Nowadays, with various purpose-made astro cameras available, I think the idea of converting webcams is becoming obsolete. I have only tried repurposing a  planetary video camera for EEVA, but I think you get what you pay for... An ASI224MC works well, but the sensor is small, and a camera with a bigger sensor would cost even more money.

The problem with this scheme, which those who have not tried it may not appreciate, is the size of the sensor, typically 5mm across, or the equivalent of a high-powered eyepiece, which poses severe problems in finding the target, even with a GoTo mount.   If the appearance of the target does not make it a no-brainer, there is also the problem of knowing whether you have acquired the target or not...  which is where plate-solving comes in useful.

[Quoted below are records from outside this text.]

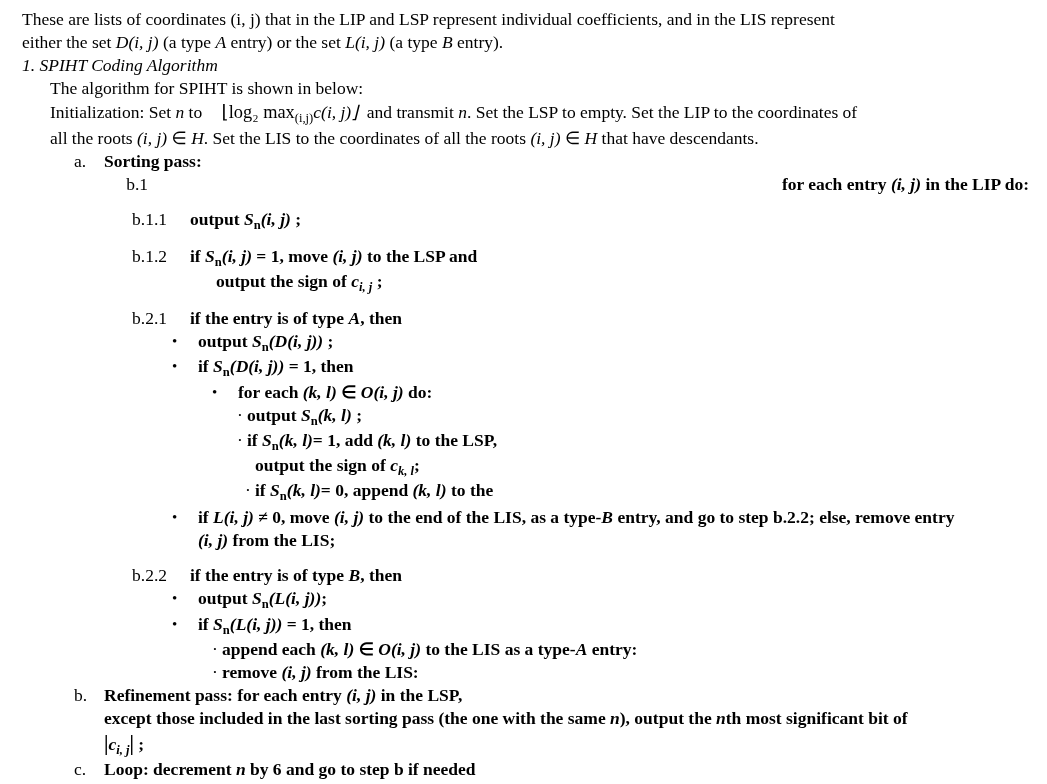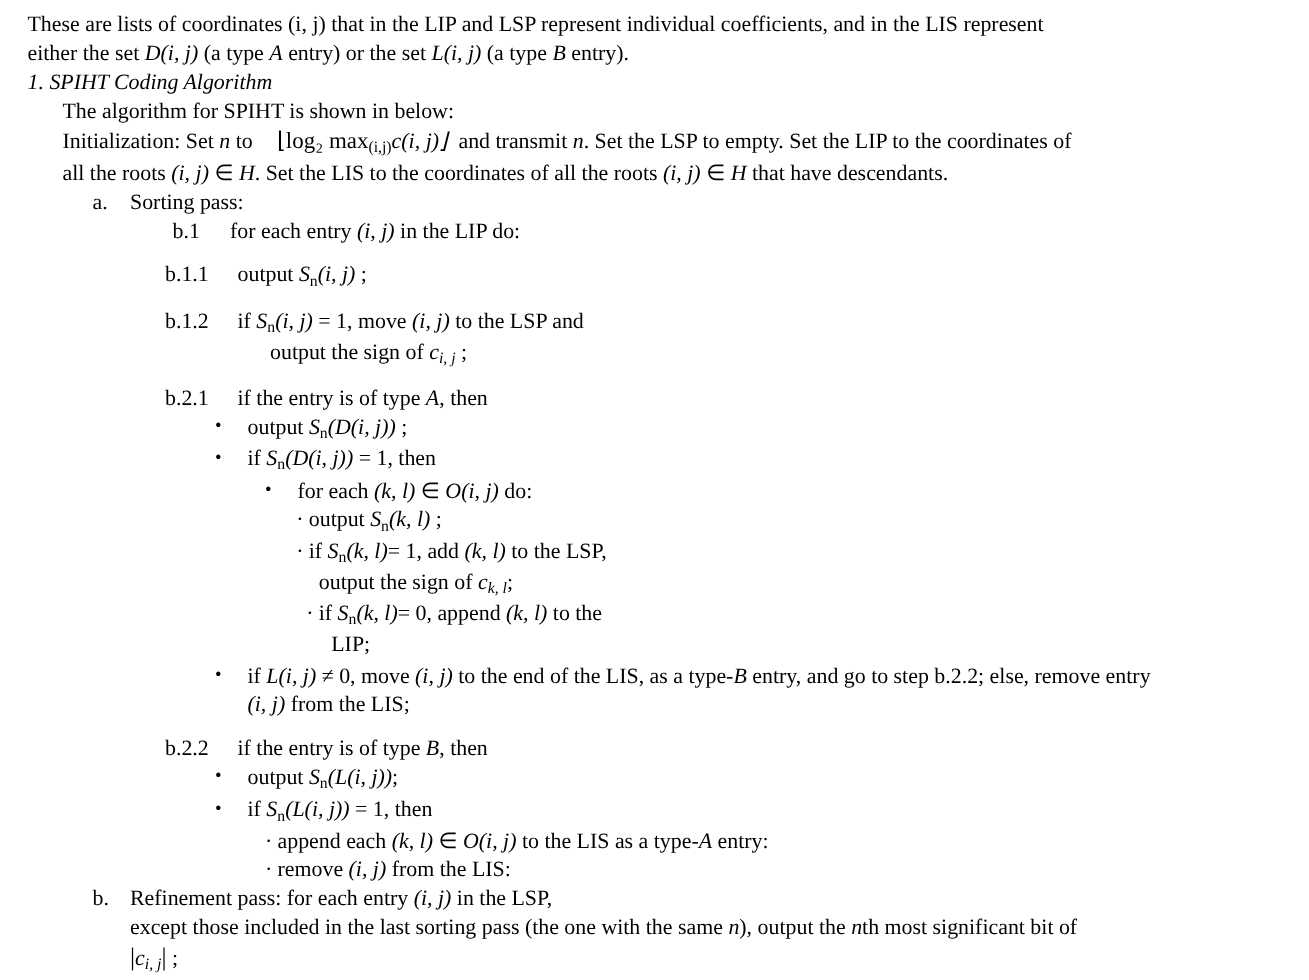--- a/index.html
+++ b/index.html
@@ -17,36 +17,36 @@
     overflow: hidden;
   }
   .page {
     padding: 8px 18px 0 22px;
     box-sizing: border-box;
     width: 1047px;
   }
   .p { margin: 0 0 0 0; text-align: left; }
   .indent-1 { margin-left: 28px; }
   .indent-2 { margin-left: 52px; }
-  .indent-3 { margin-left: 116px; }
+  .indent-3 { margin-left: 80px; text-align: right; }
   .indent-4 { margin-left: 110px; margin-top: 12px; }
   .indent-5 { margin-left: 150px; }
   .indent-6 { margin-left: 190px; }
   .indent-7 { margin-left: 215px; }
   i, .it { font-style: italic; }
   .lbl-row {
     display: flex;
     align-items: flex-start;
   }
   .lbl {
     flex: 0 0 auto;
     min-width: 30px;
   }
   .lbl-wide { min-width: 46px; }
-  .lbl-body { flex: 1 1 auto; }
+  .lbl-body { flex: 1 1 auto; font-weight: bold; }
   .bullet-row {
     display: flex;
     align-items: flex-start;
   }
   .bullet {
     flex: 0 0 auto;
     width: 26px;
     text-align: left;
     font-size: 15px;
     line-height: 1.5;
@@ -149,21 +149,20 @@
     <span class="lbl-body">
       <span><span>if </span><i>S</i><sub>n</sub><i>(k, l)</i><span>= 1, add </span><i>(k, l)</i><span> to the LSP,</span></span>
       <div style="margin-left:8px"><span>output the sign of  </span><i>c</i><sub><i>k, l</i></sub><span>;</span></div>
     </span>
   </div>
 
   <div class="p indent-7 bullet-row">
     <span class="dash" style="margin-left:8px">·</span>
     <span class="lbl-body">
       <span><span>if </span><i>S</i><sub>n</sub><i>(k, l)</i><span>= 0, append </span><i>(k, l)</i><span> to the</span></span>
-      <div style="margin-left:10px">LIP;</div>
     </span>
   </div>
 
   <div class="p indent-5 bullet-row" style="margin-top:2px">
     <span class="bullet">•</span>
     <span class="lbl-body">
       <span><span>if </span><i>L(i, j)</i><span> ≠ 0, move </span><i>(i, j)</i><span> to the end of the LIS, as a type-</span><i>B</i><span> entry, and go to step b.2.2; else, remove entry</span></span>
       <div><i>(i, j)</i><span> from the LIS;</span></div>
     </span>
   </div>

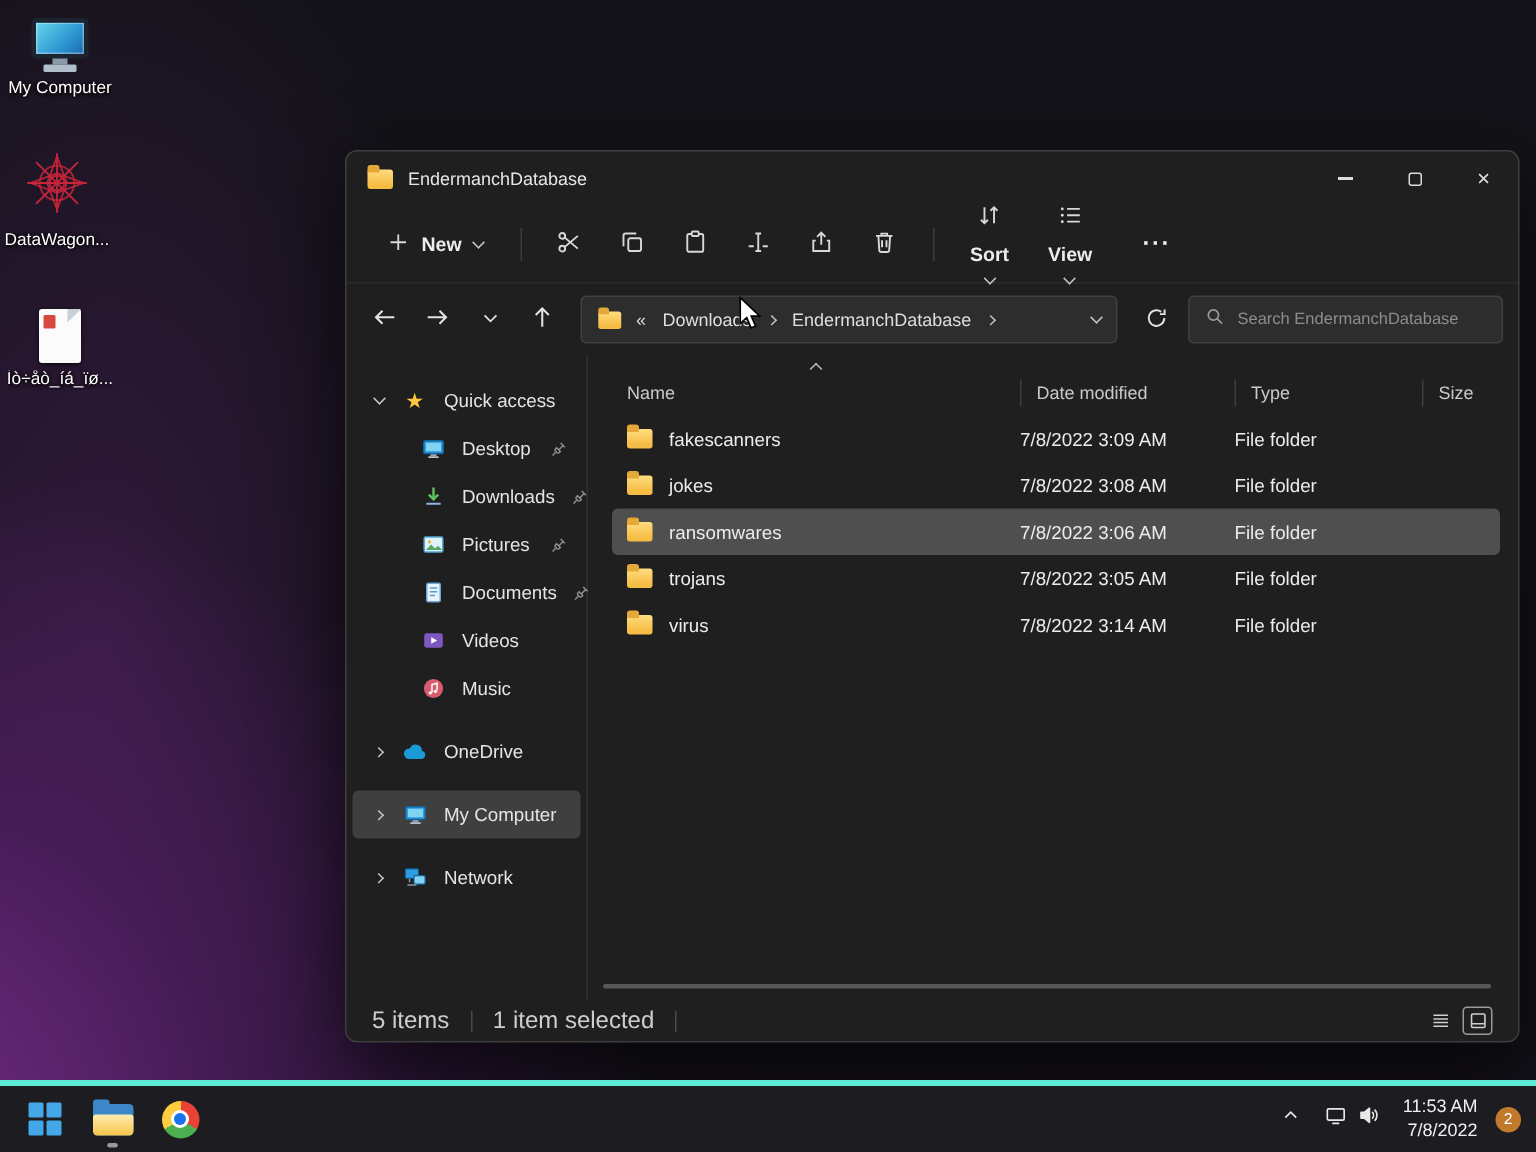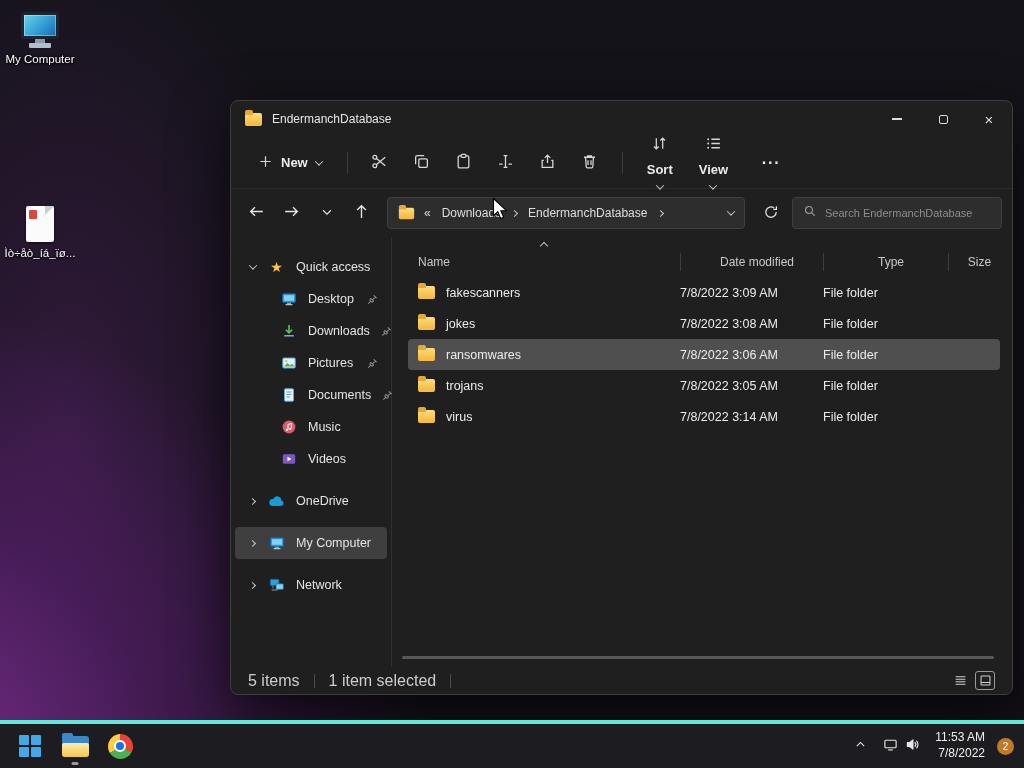--- a/index.html
+++ b/index.html
@@ -75,21 +75,21 @@
   .side-item.selected { background:#3f3f3f; }
   .s-icon { width:17px; height:16px; display:flex; align-items:center; justify-content:center; flex:none; }
   .s-icon.star { color:#ffc83d; font-size:14px; }
   .s-label { white-space:nowrap; }
   .pin { margin-left:auto; margin-right:9px; opacity:.85; display:flex; }
 
   .filearea { flex:1; position:relative; padding:10px 8px 0 12px; display:flex; flex-direction:column; }
   .fl-head { position:relative; display:grid; grid-template-columns:262px 143px 125px 1fr; align-items:center;
              height:30px; margin:0 4px; padding-left:10px; color:#c9c9c9; font-size:12px; flex:none; }
   .fl-head .hcell { height:18px; line-height:18px; padding-left:0; }
-  .fl-head .hcell + .hcell { border-left:1px solid #3e3e3e; padding-left:10px;text-align:center; }
+  .fl-head .hcell + .hcell { border-left:1px solid #3e3e3e; padding-left:10px; }
   .sort-caret { position:absolute; top:-4px; left:133px; width:6px; height:6px;
                 border-left:1.3px solid #bdbdbd; border-top:1.3px solid #bdbdbd; transform:rotate(45deg); }
   .fl-row { display:grid; grid-template-columns:262px 143px 125px 1fr; align-items:center; height:31px;
             margin:0 4px; padding-left:10px; border-radius:4px; font-size:12.5px; color:#ececec; }
   .fl-row.selected { background:#4f4f4f; }
   .name-cell { display:flex; align-items:center; gap:11px; }
   .hscroll { position:absolute; left:10px; right:18px; bottom:8px; height:3px; background:#585858; border-radius:2px; }
 
   .statusbar { height:27px; flex:none; display:flex; align-items:center; gap:14px; padding:0 17px; font-size:16px; color:#cdcdcd; }
   .sb-sep { width:1px; height:14px; background:#4a4a4a; }
@@ -129,20 +129,32 @@
 
   <div class="desk-icon" style="left:1px; top:12px;">
     <div class="mc-art">
       <div class="mc-screen"></div>
         <div class="mc-neck"></div>
         <div class="mc-base"></div>
     </div>
     <div class="di-label">My Computer</div>
   </div>
 
+  <div class="desk-icon" style="left:-1px; top:100px;">
+    <span>
+      <svg width="44" height="44" viewBox="0 0 40 40" fill="none" stroke="#c9253a" stroke-width="1.1">
+        <circle cx="20" cy="20" r="4.5"></circle>
+        <circle cx="20" cy="20" r="10.5" opacity=".8"></circle>
+        <path d="M20 2v36M2 20h36M7.3 7.3l25.4 25.4M32.7 7.3 7.3 32.7"></path>
+        <path d="M20 4 26 20 20 36 14 20Z" opacity=".9"></path>
+        <path d="M4 20 20 26 36 20 20 14Z" opacity=".9"></path>
+      </svg>
+    </span>
+    <div class="di-label">DataWagon...</div>
+  </div>
 
   <div class="desk-icon" style="left:1px; top:206px;">
     <div class="doc-art"></div>
     <div class="di-label">Ìò÷åò_íá_ïø...</div>
   </div>
 
   <div class="window">
 
     <div class="titlebar">
       <span class="folder-icon"></span>
@@ -340,36 +352,36 @@
           <span class="s-label">Documents</span>
           <span class="pin">
               <svg width="11" height="11" viewBox="0 0 12 12" fill="none" stroke="#a4a4a4" stroke-width="1.1">
                 <path d="M7.4 1.5l3.1 3.1M9.2 3.3 6 6.5M4.4 4.9l2.7 2.7-.7.7a1.3 1.3 0 0 1-1.9 0l-.8-.8a1.3 1.3 0 0 1 0-1.9zM3.6 8.4 1.5 10.5"></path>
               </svg>
             </span>
         </div>
         <div class="side-item sub">
           <span class="s-icon">
               <svg width="16" height="16" viewBox="0 0 16 16">
+                <rect x="1.8" y="3.2" width="12.4" height="9.6" rx="1.6" fill="#7e57c2"></rect>
+                <path d="M6.5 5.8v4.4L10.4 8z" fill="#fff"></path>
+              </svg>
+            </span>
+          <span class="s-label">Videos</span>
+        </div>
+        <div class="side-item sub">
+          <span class="s-icon">
+              <svg width="16" height="16" viewBox="0 0 16 16">
                 <circle cx="8" cy="8" r="6.4" fill="#d85c6e"></circle>
                 <path d="M7 10.8V5.4l3.4-.9v4.6" stroke="#fff" stroke-width="1" fill="none"></path>
                 <circle cx="5.9" cy="10.9" r="1.15" fill="#fff"></circle>
                 <circle cx="9.3" cy="9.9" r="1.15" fill="#fff"></circle>
               </svg>
             </span>
           <span class="s-label">Music</span>
-        </div>
-        <div class="side-item sub">
-          <span class="s-icon">
-              <svg width="16" height="16" viewBox="0 0 16 16">
-                <rect x="1.8" y="3.2" width="12.4" height="9.6" rx="1.6" fill="#7e57c2"></rect>
-                <path d="M6.5 5.8v4.4L10.4 8z" fill="#fff"></path>
-              </svg>
-            </span>
-          <span class="s-label">Videos</span>
         </div>
         <div class="side-item grp">
           <span class="chev-slot">
               <span class="chev right"></span>
             </span>
           <span class="s-icon">
               <svg width="18" height="13" viewBox="0 0 18 13">
                 <path d="M4.6 11.3h8.9a2.9 2.9 0 0 0 .6-5.74A4.4 4.4 0 0 0 5.6 3.9 3.55 3.55 0 0 0 4.6 11.3z" fill="#1a9bd7"></path>
               </svg>
             </span>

Then there is the problem of focusing. with the camera and eyepiece focus points effectively separated by several mm, if one swaps the eyepiece for a camera, the target is likely to remain invisible. (I once wasted an early-morning hour trying to get Jupiter on screen - it was merely out of focus).  A flip mirror diagonal assembly (another 100 GBP or so) will help with target-finding and focusing.

If you want a large sensor, you might already have one in the form of a DSLR - but this may not be as easy to use as a dedicated large chip astro camera. Recent DSLRs have a 'live view' screen attached.

In principle it is possible to remote control the kit, as a disability aid, but technically this is likely to prove very challenging and to require a permanent setup.